From No Treason No. VI The Constitution of No Authority (http://www.lysanderspooner.org/s/NO-TREASONn6.pdf) (1870) [pdf]:


Inasmuch as the Constitution was never signed, nor agreed to, by anybody, as a contract, and therefore never bound anybody, and is now binding upon nobody; and is, moreover, such an one as no people can ever hereafter be expected to consent to, except as they may be forced to do so at the point of the bayonet, it is perhaps of no importance what its true legal meaning, as a contract, is. Nevertheless, the writer thinks it proper to say that, in his opinion, the Constitution is no such instrument as it has generally been assumed to be; but that by false interpretations, and naked usurpations, the government has been made in practice a very widely, and almost wholly, different thing from what the Constitution itself purports to authorize. He has heretofore written much, and could write much more, to prove that such is the truth. But whether the Constitution really be one thing, or another, this much is certain – that it has either authorized such a government as we have had, or has been powerless to prevent it. In either case, it is unfit to exist.

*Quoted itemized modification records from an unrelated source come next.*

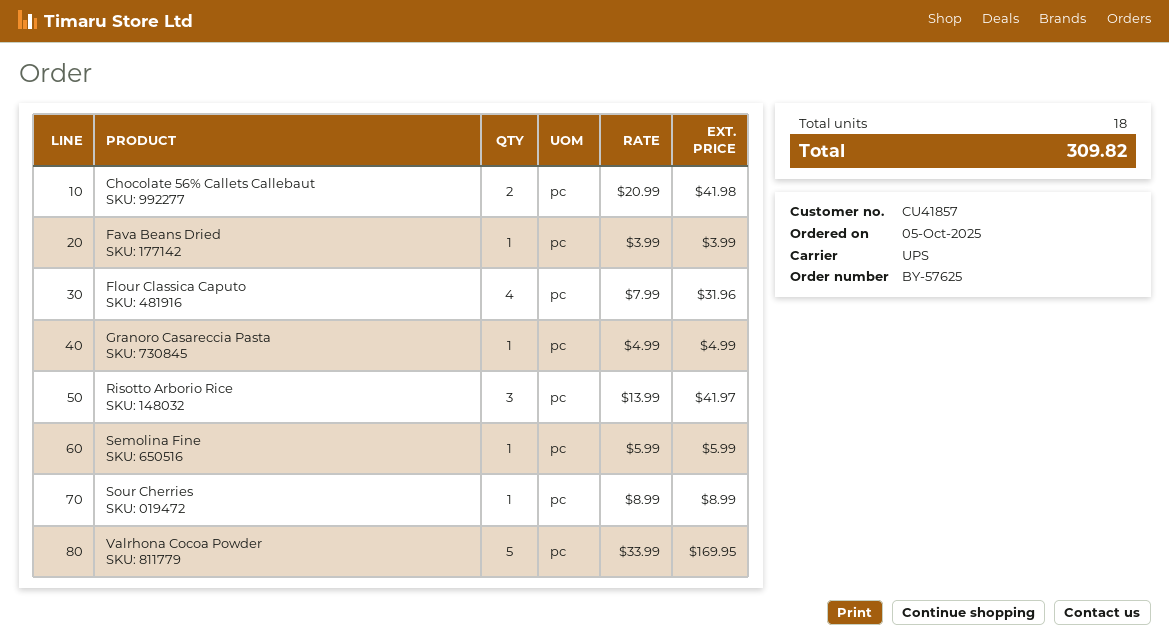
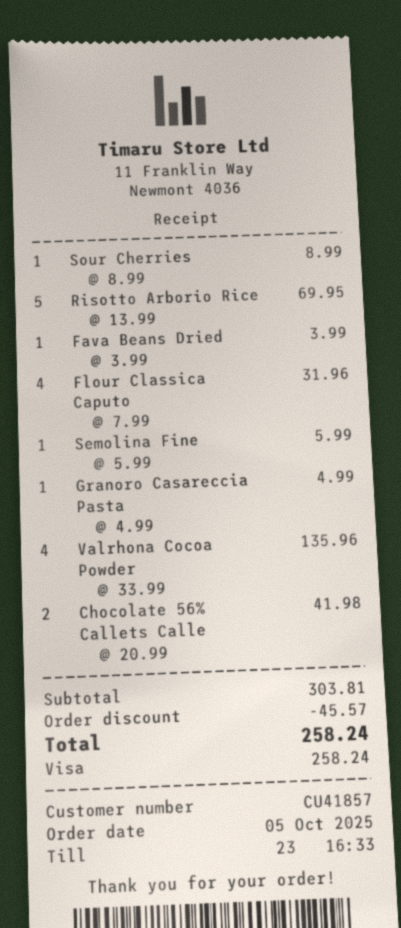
Risotto Arborio Rice: 3 x 13.99 = 41.97 -> 5 x 13.99 = 69.95
Valrhona Cocoa Powder: 5 x 33.99 = 169.95 -> 4 x 33.99 = 135.96
discount: none -> 45.57
total: 309.82 -> 258.24

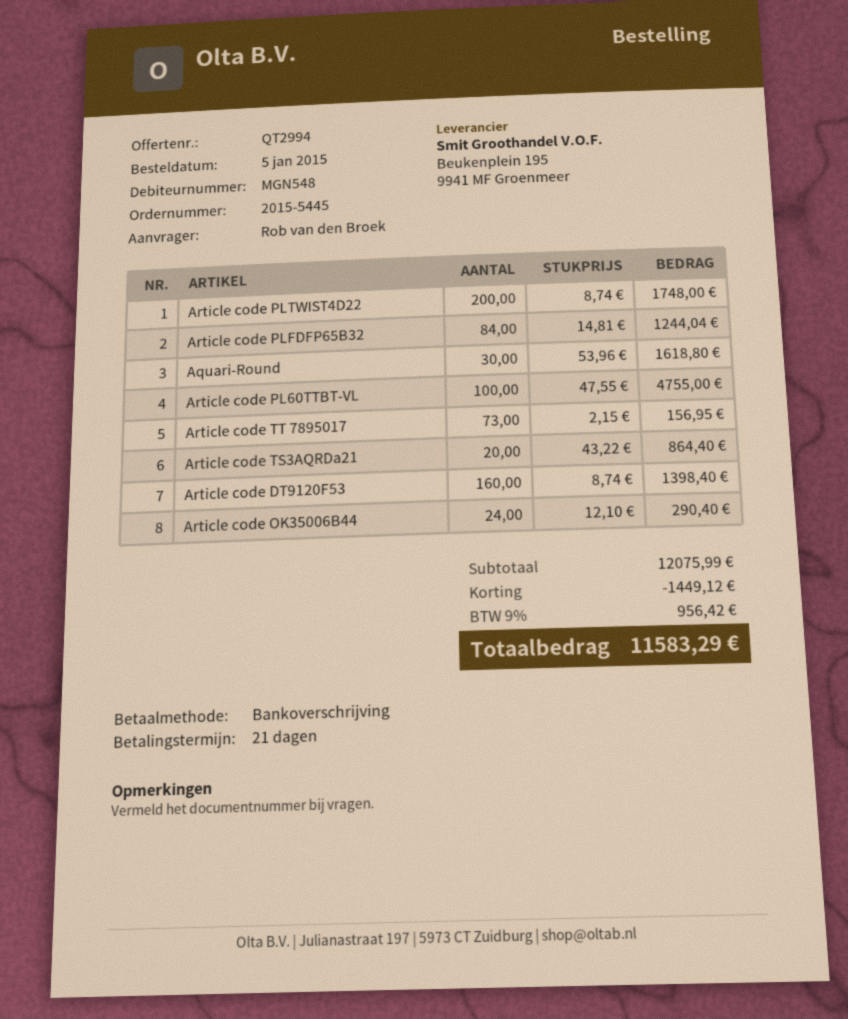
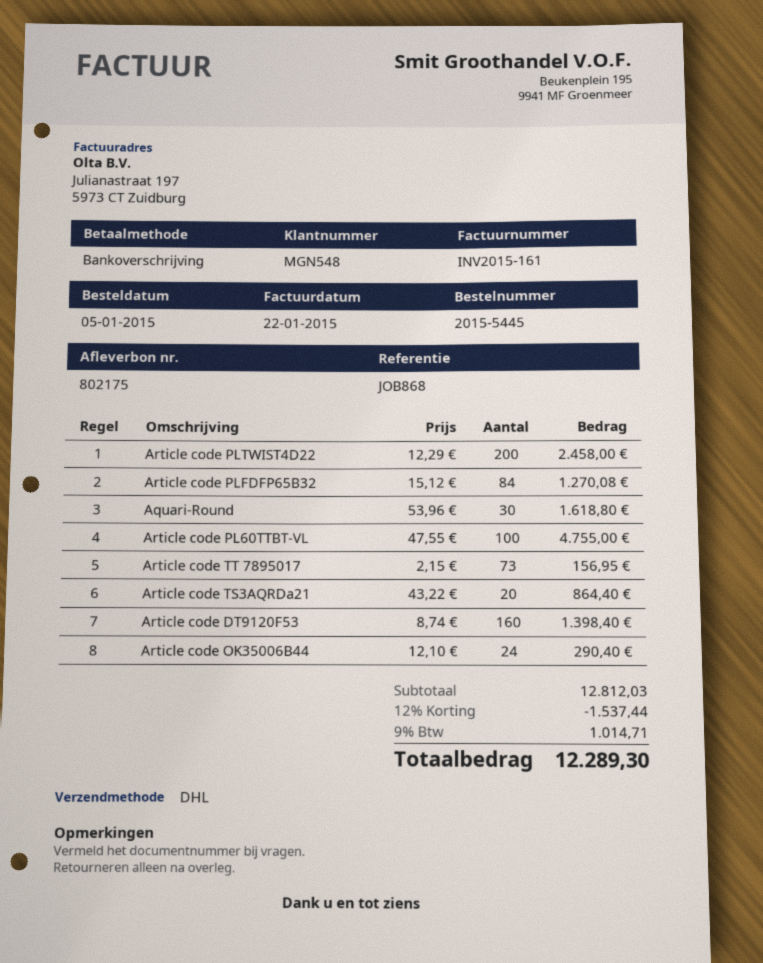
Article code PLTWIST4D22: 200 x 8.74 = 1748.00 -> 200 x 12.29 = 2458.00
Article code PLFDFP65B32: 84 x 14.81 = 1244.04 -> 84 x 15.12 = 1270.08
subtotal: 12075.99 -> 12812.03
discount: 1449.12 -> 1537.44
tax: 9% = 956.42 -> 9% = 1014.71
total: 11583.29 -> 12289.30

www.lysanderspooner.org (http://www.lysanderspooner.org/)

pyrangello
17th July 2018, 22:10
very interesting explanation of the law by definitions, unfortunately the courtrooms are so packed now you are just another cattle call number running thru the system . Was talking to a friend yesterday that we both know another friend who is married to a judge, was really surprised to hear about how many death threats these judges get on a monthly basis.

Lefty Dave
24th July 2018, 14:53
Greetings Gord
Thanks for your reply and links...
I truly believe if folks would just consider Spooners' positions...we could change a lot about our current structure of governments around the world...
Having said that, not too sure the 'average guy' here in usa would give it much thought...attention span is lacking !!
Blessings...end of line

Lefty Dave
24th July 2018, 14:58
Greetings pyrangello

I can understand why judges would get threatened...everything seems so one sided in courtrooms...and most judges don't speak truth to juries...and can always be seen to favor the state position...so they bring it upon themselves...if they were honest and non biased... people would respect their decisions...sadly...that's not the case.